=== Extracted records ===

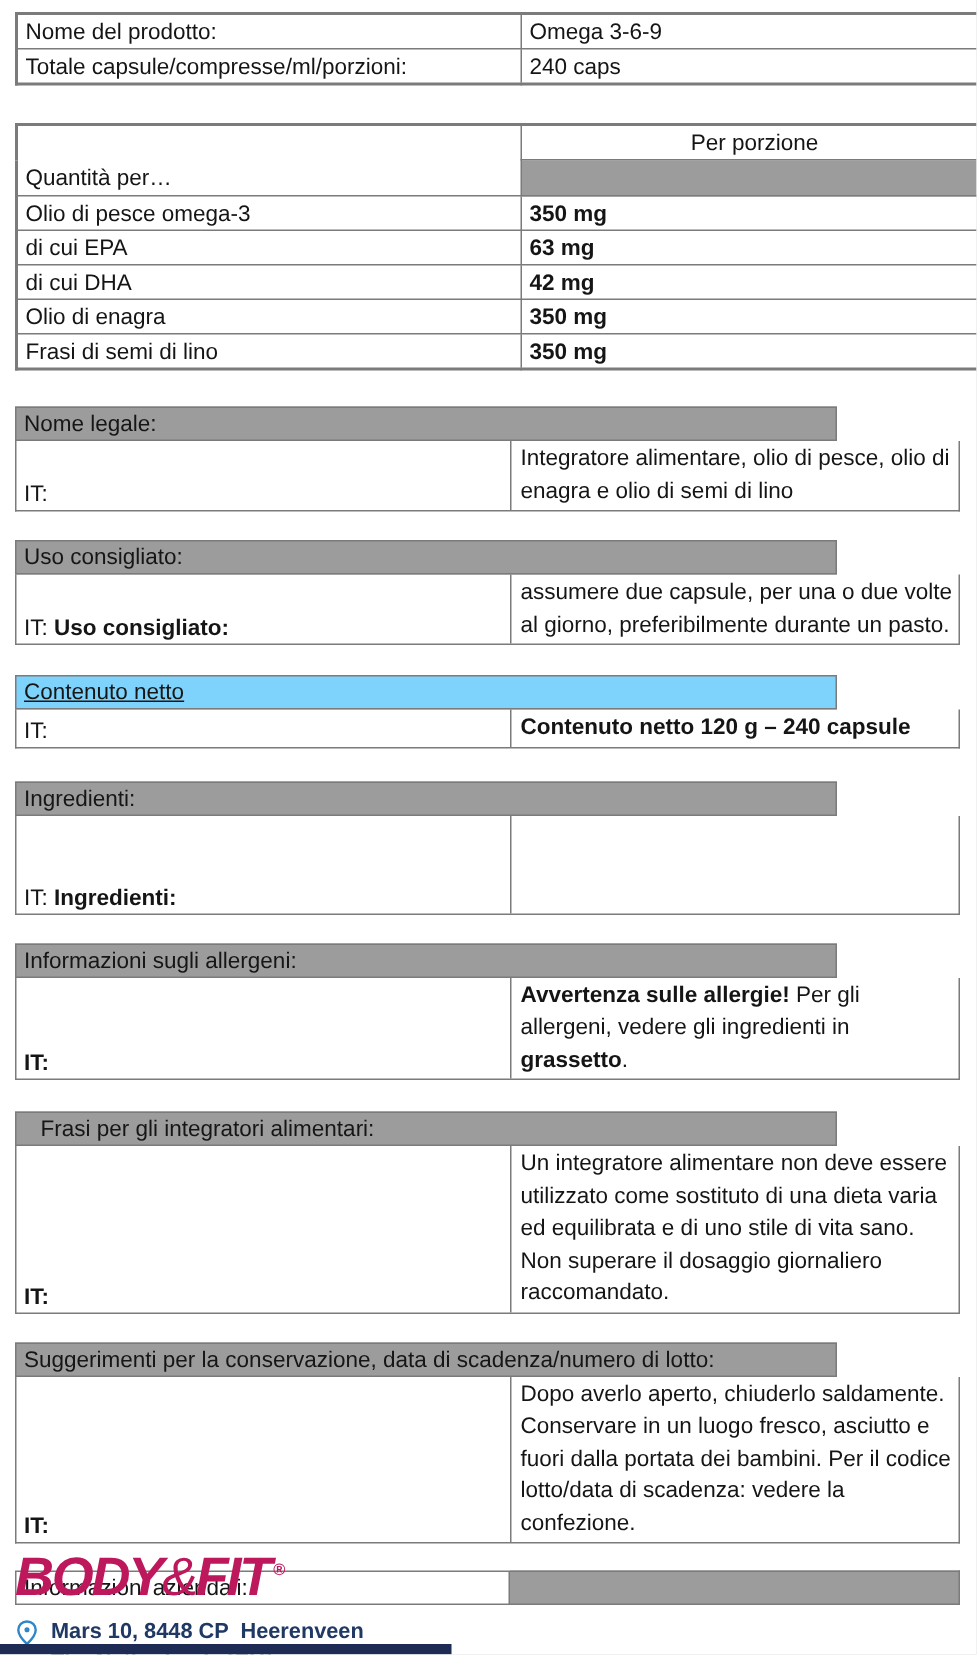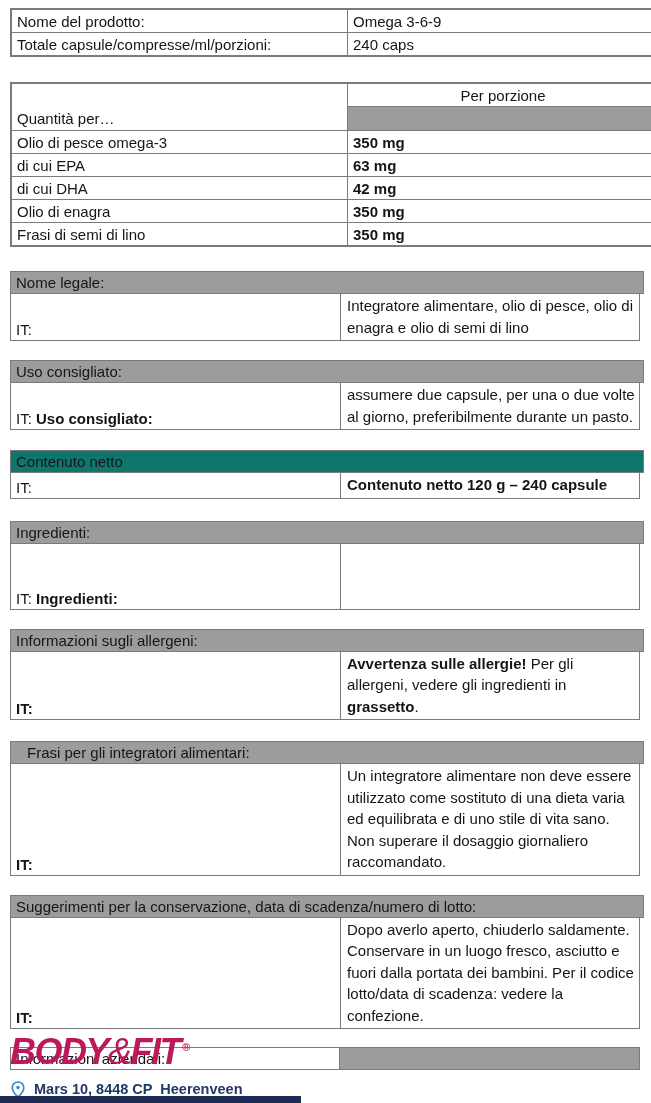--- a/index.html
+++ b/index.html
@@ -17,21 +17,21 @@
   td.c2{width:300px;}
   .kv{margin-bottom:0;}
   .nut{margin-top:25px;}
   .nut td.rowhdr{vertical-align:bottom;padding-bottom:3px;}
   .nut td.porz{text-align:center;height:22px;}
   .nut td.grayblock{background:#9c9c9c;height:23px;}
   .nut td.val{font-weight:bold;}
   
   .section{width:630px;}
   .sec-hdr{
-    box-sizing:border-box;width:634px;height:23px;line-height:22px;
+    box-sizing:border-box;width:548px;height:23px;line-height:22px;
     background:#9c9c9c;border:1px solid #7b7b7b;padding-left:5px;color:#161616;
   }
   .sec-body{
     box-sizing:border-box;display:flex;width:630px;
     border:1px solid #7b7b7b;border-top:none;
   }
   .sec-label{
     box-sizing:border-box;width:330px;flex:0 0 330px;
     border-right:1px solid #7b7b7b;display:flex;align-items:flex-end;
     padding:2px 4px 2px 5px;
@@ -135,21 +135,21 @@
       <div class="sec-hdr" style="background: rgb(156, 156, 156);">Uso consigliato:</div>
       <div class="sec-body" style="min-height:45px">
         <div class="sec-label">
             <span><span>IT: </span><span style="font-weight: bold;">Uso consigliato:</span></span>
           </div>
         <div class="sec-value"><span><span>assumere due capsule, per una o due volte al giorno, preferibilmente durante un pasto.</span></span></div>
       </div>
     </div>
 
     <div class="section" style="margin-top:20px">
-      <div class="sec-hdr" style="background: #0f766e;">Contenuto netto</div>
+      <div class="sec-hdr" style="background: #7dd3fc; text-decoration: underline;">Contenuto netto</div>
       <div class="sec-body" style="min-height:23px">
         <div class="sec-label">
             <span><span>IT:</span></span>
           </div>
         <div class="sec-value"><span><span style="font-weight: bold;">Contenuto netto 120 g – 240 capsule</span></span></div>
       </div>
     </div>
 
     <div class="section" style="margin-top:22px">
       <div class="sec-hdr" style="background: rgb(156, 156, 156);">Ingredienti:</div>

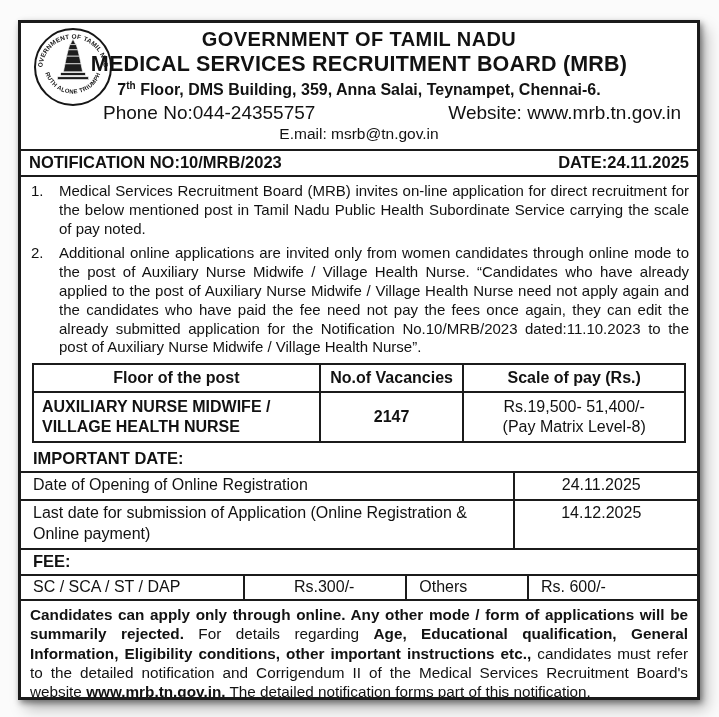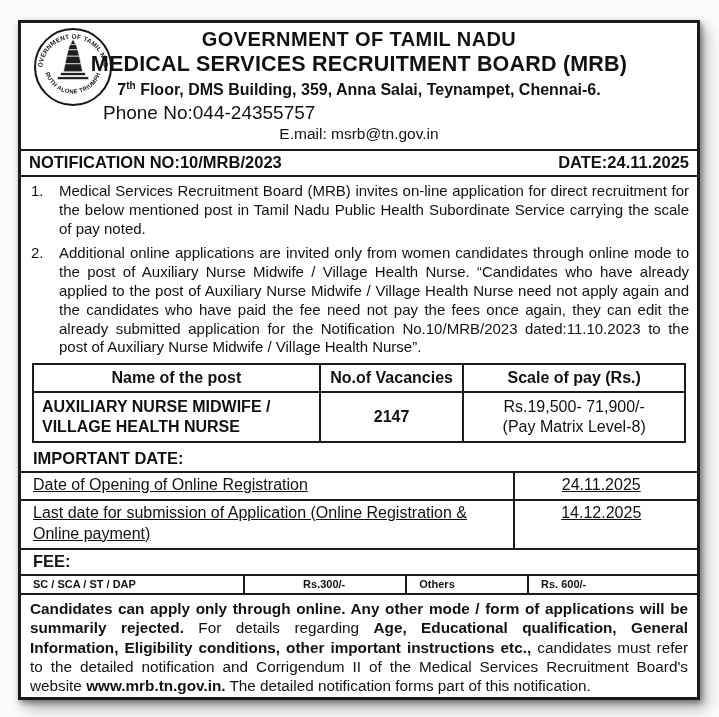--- a/index.html
+++ b/index.html
@@ -59,25 +59,25 @@
 
   
   .strip {
     font-weight: bold; font-size: 16.5px;
     padding: 2px 12px 3px;
     border-bottom: 2px solid #1b1b1b;
   }
 
   
   .dates { width: 100%; font-size: 16px; }
-  .dates td { border-bottom: 2px solid #1b1b1b; padding: 2px 14px 3px 12px; vertical-align: top; line-height: 1.3; text-decoration: underline; }
+  .dates td { border-bottom: 2px solid #1b1b1b; padding: 2px 14px 3px 12px; vertical-align: top; line-height: 1.3; }
   .dates td.val { border-left: 2px solid #1b1b1b; width: 27%; text-align: center; padding-left: 4px; }
 
   
-  .fees { width: 100%; font-size: 11px; font-weight: bold; }
+  .fees { width: 100%; font-size: 16px; }
   .fees td { border-bottom: 2px solid #1b1b1b; padding: 2px 6px 3px 12px; }
   .fees td + td { border-left: 2px solid #1b1b1b; }
   .fees .f1 { width: 33%; }
   .fees .f2 { width: 24%; text-align: center; padding-left: 4px; }
   .fees .f3 { width: 18%; }
   .fees .f4 { width: 25%; border-radius: 10px; }
 
   
   .footer-para { padding: 4px 9px 2px; font-size: 15.3px; line-height: 1.27; text-align: justify; }
   .footer-para .b { font-weight: bold; }
@@ -109,20 +109,21 @@
         <polygon points="40,46 60,46 62,56 38,56"></polygon>
         <rect x="34.5" y="57" width="31" height="3.6"></rect>
         <rect x="30.5" y="62.2" width="39" height="3.6"></rect>
       </g>
     </svg>
     <div class="h-org1">GOVERNMENT OF TAMIL NADU</div>
     <div class="h-org2">MEDICAL SERVICES RECRUITMENT BOARD (MRB)</div>
     <div class="h-addr"><span>7</span><sup>th</sup><span> Floor, DMS Building, 359, Anna Salai, Teynampet, Chennai-6.</span></div>
     <div class="h-contact">
       <span>Phone No:044-24355757</span>
+      <span>Website: www.mrb.tn.gov.in</span>
     </div>
     <div class="h-email">E.mail: msrb@tn.gov.in</div>
   </div>
 
   <div class="notif">
     <span>NOTIFICATION NO:10/MRB/2023</span>
     <span>DATE:24.11.2025</span>
   </div>
 
   <div class="items">
@@ -132,29 +133,29 @@
     </div>
     <div class="item">
       <span class="num">2.</span>
       <span class="txt">Additional online applications are invited only from women candidates through online mode to the post of Auxiliary Nurse Midwife / Village Health Nurse. “Candidates who have already applied to the post of Auxiliary Nurse Midwife / Village Health Nurse need not apply again and the candidates who have paid the fee need not pay the fees once again, they can edit the already submitted application for the Notification No.10/MRB/2023 dated:11.10.2023 to the post of Auxiliary Nurse Midwife / Village Health Nurse”.</span>
     </div>
   </div>
 
   <table class="vac">
     <tbody>
         <tr>
-      <th class="c-post">Name of the post</th>
+      <th class="c-post">Floor of the post</th>
       <th class="c-count">No.of Vacancies</th>
       <th class="c-pay">Scale of pay (Rs.)</th>
     </tr>
     <tr>
       <td class="post">AUXILIARY NURSE MIDWIFE / VILLAGE HEALTH NURSE</td>
       <td class="count">2147</td>
       <td class="pay">
-        <div>Rs.19,500- 71,900/-</div>
+        <div>Rs.19,500- 51,400/-</div>
         <div>(Pay Matrix Level-8)</div>
       </td>
     </tr>
   </tbody>
     </table>
 
   <div class="strip">IMPORTANT DATE:</div>
   <table class="dates">
     <tbody>
         <tr>

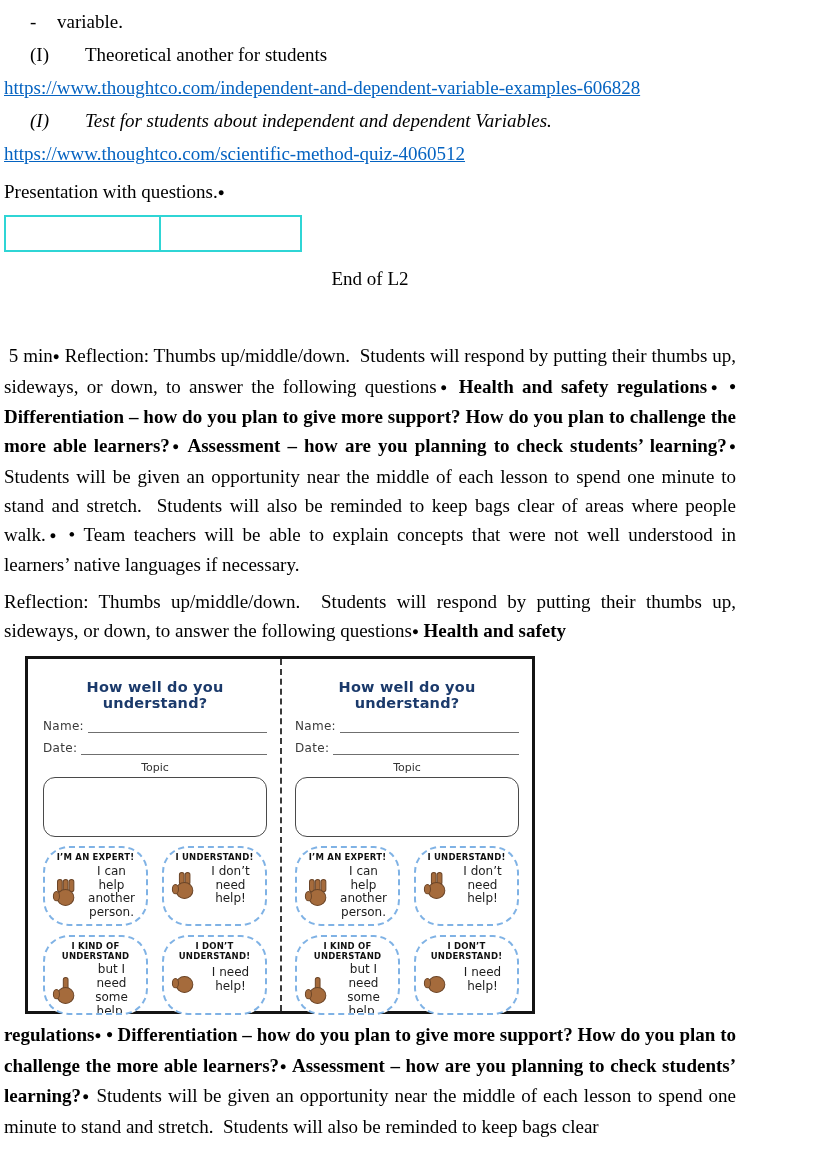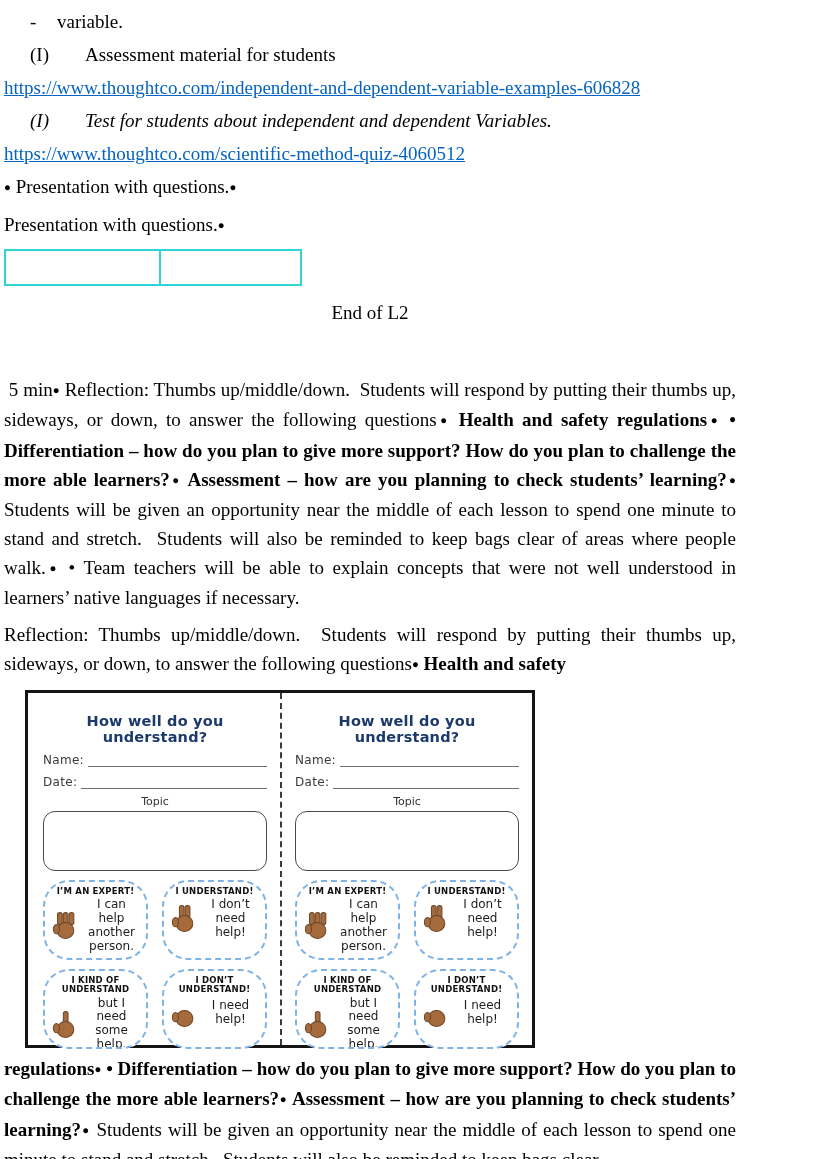--- a/index.html
+++ b/index.html
@@ -50,29 +50,28 @@
   .hand{width:29px;height:33px;flex:none;}
   .b-text{font-size:12px;color:#1d1d1d;text-align:center;line-height:1.15;max-width:58px;}
 </style>
 </head>
 <body>
 
 <div class="page">
 
   <p class="tline hang1"><span class="marker">-</span><span>variable.</span></p>
 
-  <p class="tline hang2"><span class="marker2">(I)</span><span>Assessment material for students</span></p>
+  <p class="tline hang2"><span class="marker2">(I)</span><span>Theoretical another for students</span></p>
 
   <p class="tline"><a href="#" class="doclink">https://www.thoughtco.com/independent-and-dependent-variable-examples-606828</a></p>
 
   <p class="tline hang2 italic"><span class="marker2">(I)</span><span>Test for students about independent and dependent Variables.</span></p>
 
   <p class="tline"><a href="#" class="doclink">https://www.thoughtco.com/scientific-method-quiz-4060512</a></p>
 
-  <p class="tline"><span class="fmt-dot">●</span><span> Presentation with questions.</span><span class="fmt-dot">●</span></p>
 
   <p class="tline mt2"><span>Presentation with questions.</span><span class="fmt-dot">●</span></p>
 
   <div class="mini-table">
     <div class="cell c1"></div>
     <div class="cell c2"></div>
   </div>
 
   <p class="center-line">End of L2</p>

===

Work order: Whenever the word "doclink" occurs in a line above, copy that line.

The completed task:
   <p class="tline"><a href="#" class="doclink">https://www.thoughtco.com/independent-and-dependent-variable-examples-606828</a></p>
   <p class="tline"><a href="#" class="doclink">https://www.thoughtco.com/scientific-method-quiz-4060512</a></p>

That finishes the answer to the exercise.